■ **WHAT IS BEING ASKED**
Without the pictures, give the entries below again exactly as written.

■ **THE DATA**

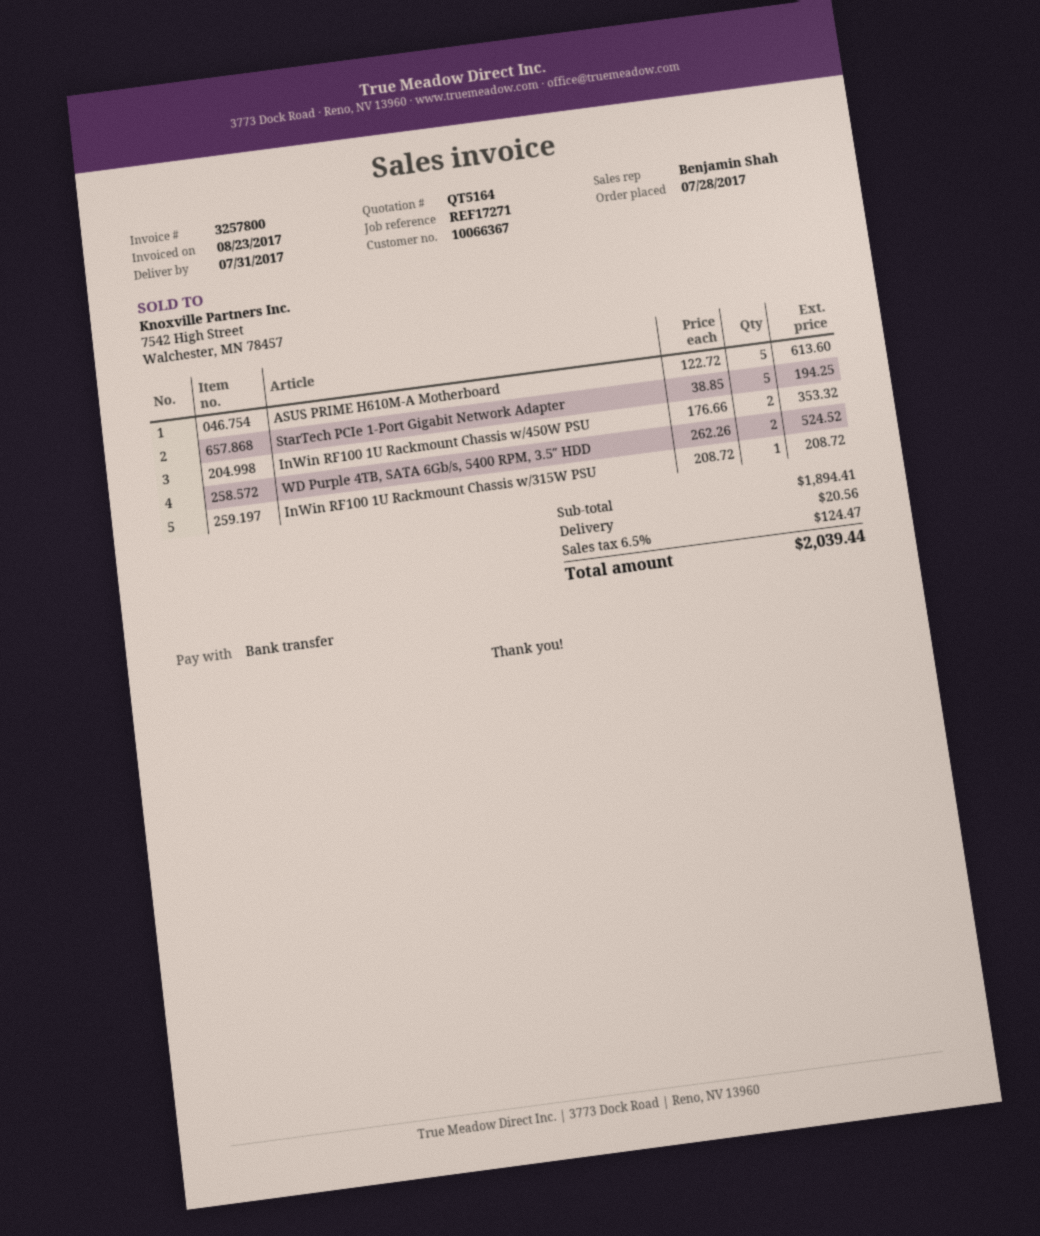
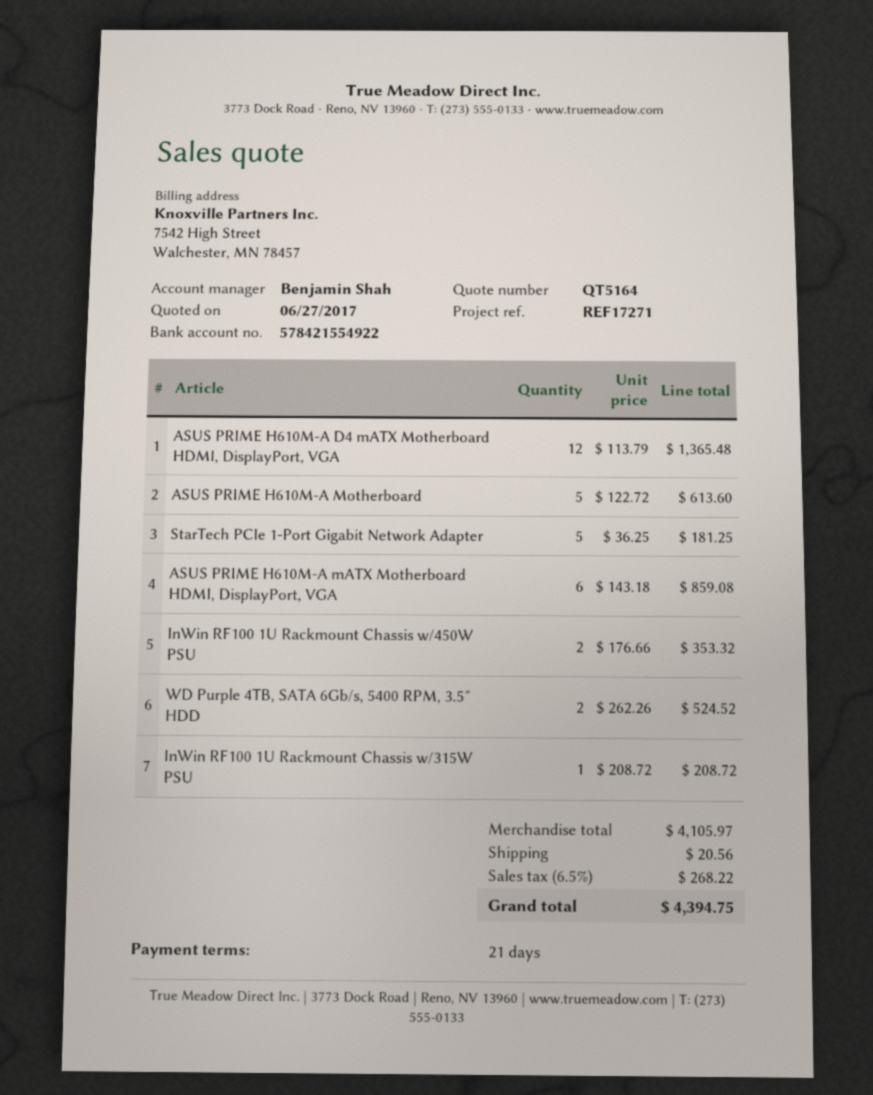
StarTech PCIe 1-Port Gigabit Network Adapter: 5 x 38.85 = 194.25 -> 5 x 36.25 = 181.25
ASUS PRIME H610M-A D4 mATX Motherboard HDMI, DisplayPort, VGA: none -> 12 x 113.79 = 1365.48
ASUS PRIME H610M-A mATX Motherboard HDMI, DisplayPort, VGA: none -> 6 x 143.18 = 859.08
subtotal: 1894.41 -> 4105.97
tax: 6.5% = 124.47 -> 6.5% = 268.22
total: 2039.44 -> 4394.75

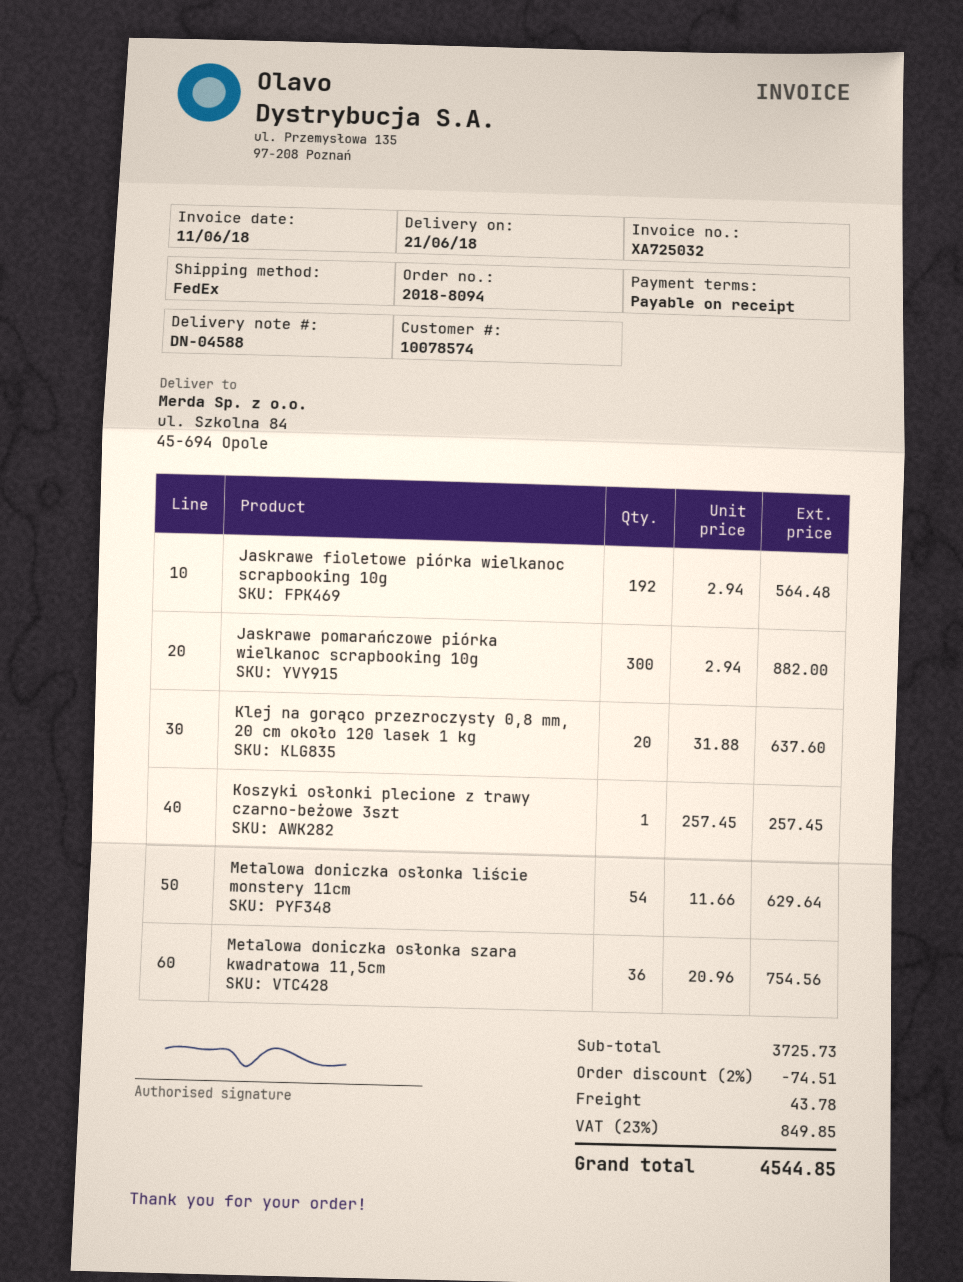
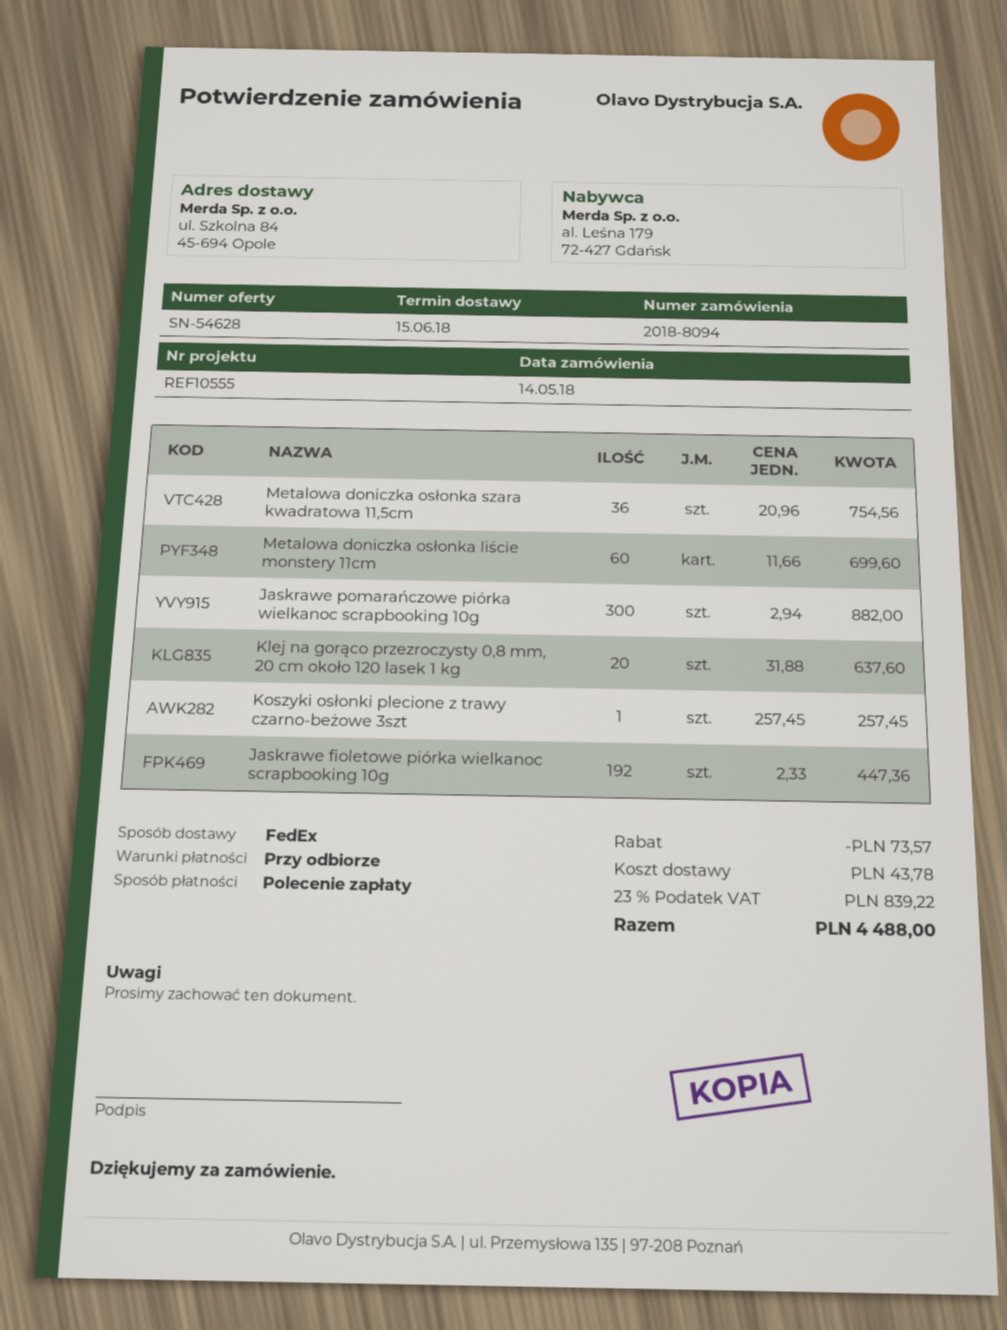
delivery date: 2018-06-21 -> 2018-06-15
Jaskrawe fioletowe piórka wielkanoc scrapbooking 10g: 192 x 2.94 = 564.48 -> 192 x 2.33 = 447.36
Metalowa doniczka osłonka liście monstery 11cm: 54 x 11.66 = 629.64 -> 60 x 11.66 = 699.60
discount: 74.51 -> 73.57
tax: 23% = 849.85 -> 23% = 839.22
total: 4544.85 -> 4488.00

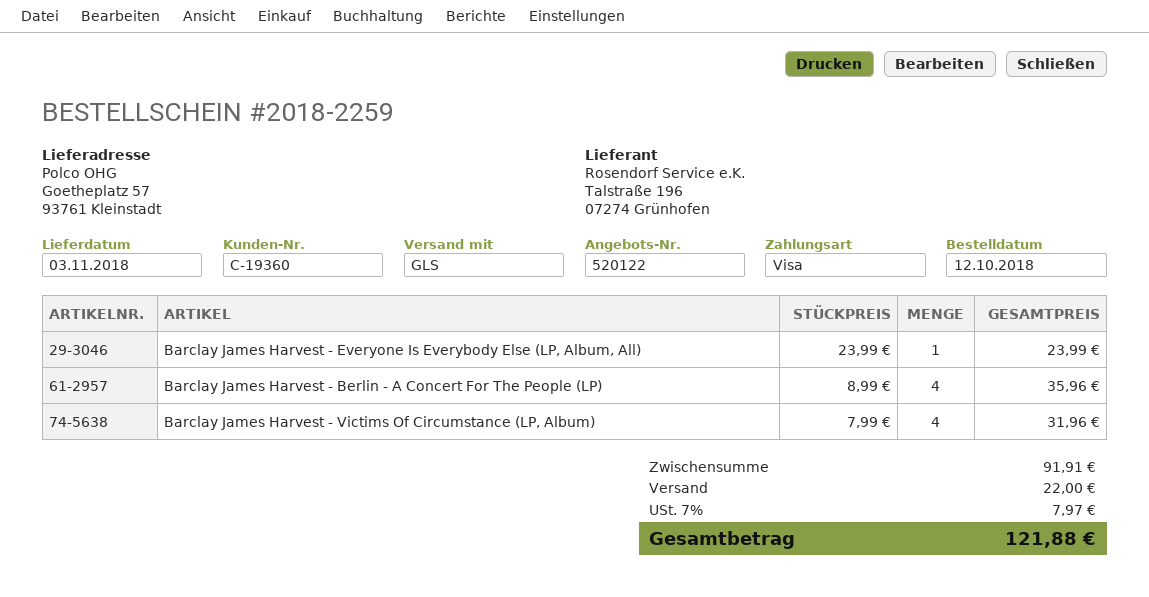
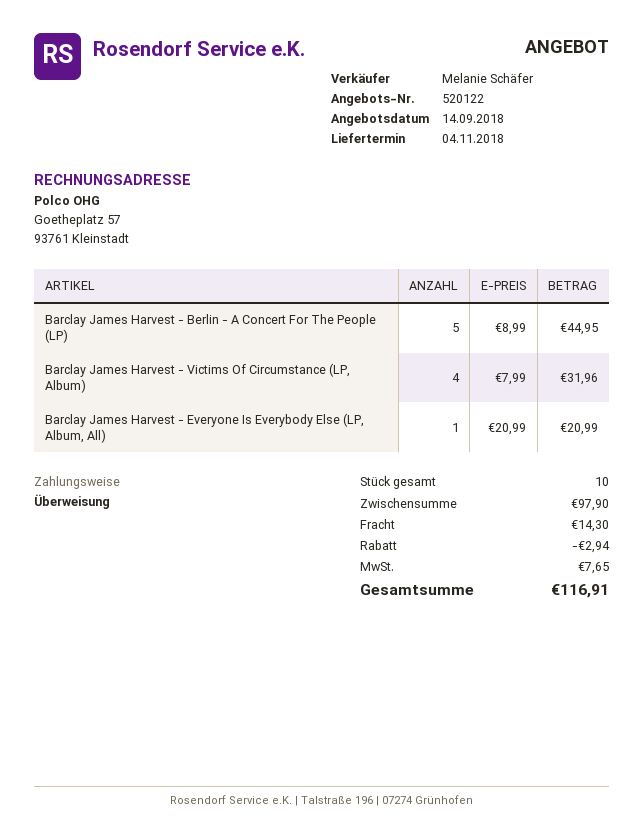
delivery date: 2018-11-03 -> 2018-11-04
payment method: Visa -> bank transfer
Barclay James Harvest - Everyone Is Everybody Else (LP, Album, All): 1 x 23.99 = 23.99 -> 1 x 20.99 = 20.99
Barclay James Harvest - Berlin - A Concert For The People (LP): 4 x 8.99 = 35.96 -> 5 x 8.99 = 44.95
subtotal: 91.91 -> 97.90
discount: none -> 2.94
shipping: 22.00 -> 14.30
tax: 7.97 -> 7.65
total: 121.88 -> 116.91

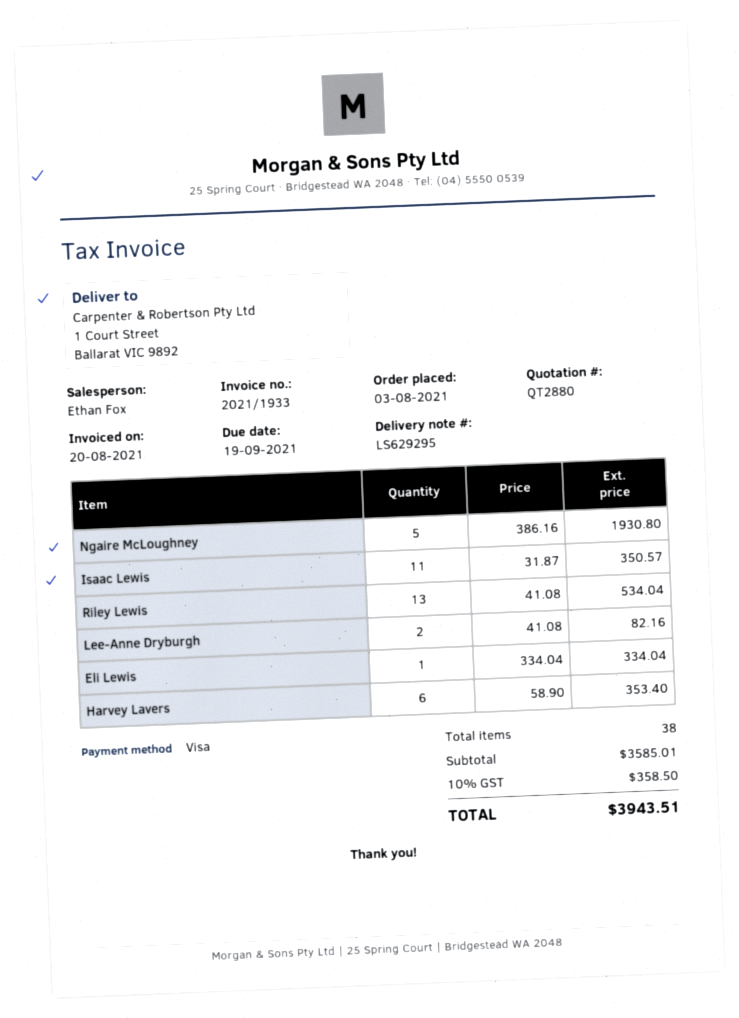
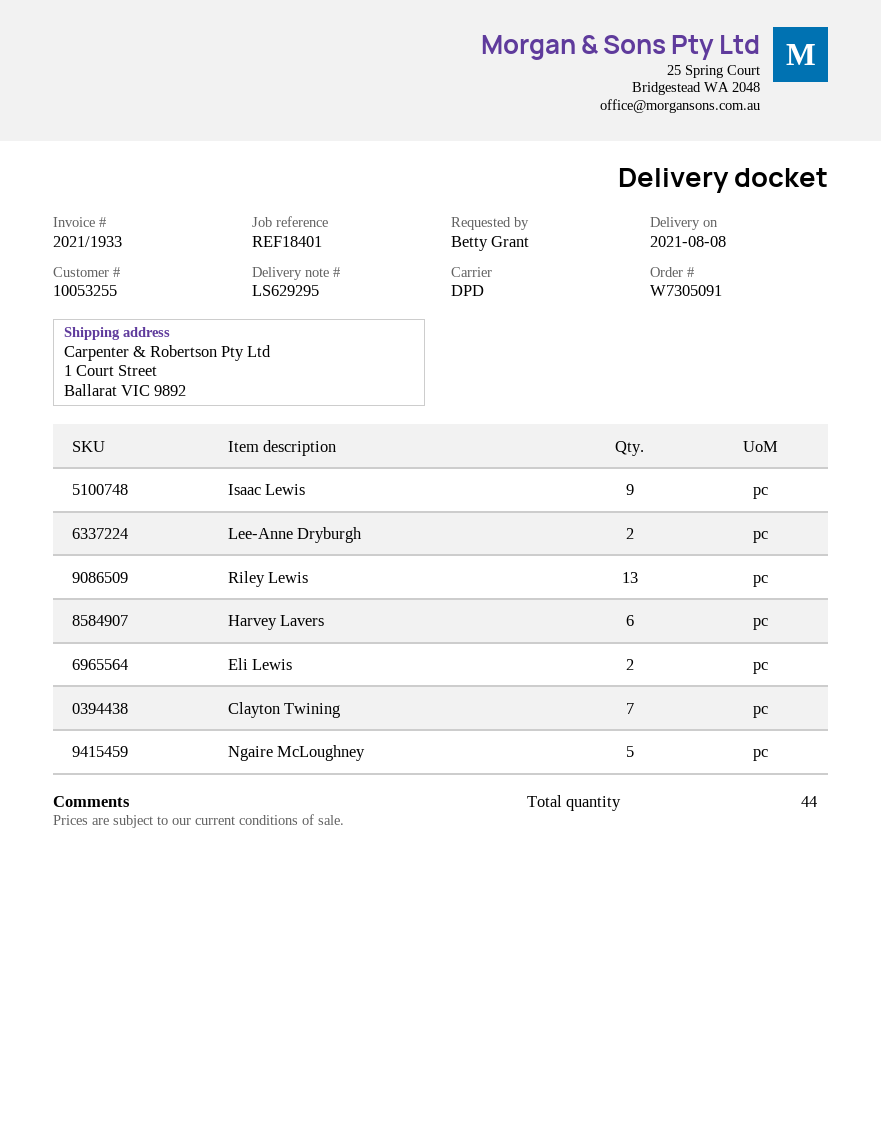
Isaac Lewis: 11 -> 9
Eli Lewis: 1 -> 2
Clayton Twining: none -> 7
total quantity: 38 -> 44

■ **OUTPUT FOR THIS EXERCISE**
StarTech PCIe 1-Port Gigabit Network Adapter: 5 x 38.85 = 194.25 -> 5 x 36.25 = 181.25
ASUS PRIME H610M-A D4 mATX Motherboard HDMI, DisplayPort, VGA: none -> 12 x 113.79 = 1365.48
ASUS PRIME H610M-A mATX Motherboard HDMI, DisplayPort, VGA: none -> 6 x 143.18 = 859.08
subtotal: 1894.41 -> 4105.97
tax: 6.5% = 124.47 -> 6.5% = 268.22
total: 2039.44 -> 4394.75

delivery date: 2018-06-21 -> 2018-06-15
Jaskrawe fioletowe piórka wielkanoc scrapbooking 10g: 192 x 2.94 = 564.48 -> 192 x 2.33 = 447.36
Metalowa doniczka osłonka liście monstery 11cm: 54 x 11.66 = 629.64 -> 60 x 11.66 = 699.60
discount: 74.51 -> 73.57
tax: 23% = 849.85 -> 23% = 839.22
total: 4544.85 -> 4488.00

delivery date: 2018-11-03 -> 2018-11-04
payment method: Visa -> bank transfer
Barclay James Harvest - Everyone Is Everybody Else (LP, Album, All): 1 x 23.99 = 23.99 -> 1 x 20.99 = 20.99
Barclay James Harvest - Berlin - A Concert For The People (LP): 4 x 8.99 = 35.96 -> 5 x 8.99 = 44.95
subtotal: 91.91 -> 97.90
discount: none -> 2.94
shipping: 22.00 -> 14.30
tax: 7.97 -> 7.65
total: 121.88 -> 116.91

Isaac Lewis: 11 -> 9
Eli Lewis: 1 -> 2
Clayton Twining: none -> 7
total quantity: 38 -> 44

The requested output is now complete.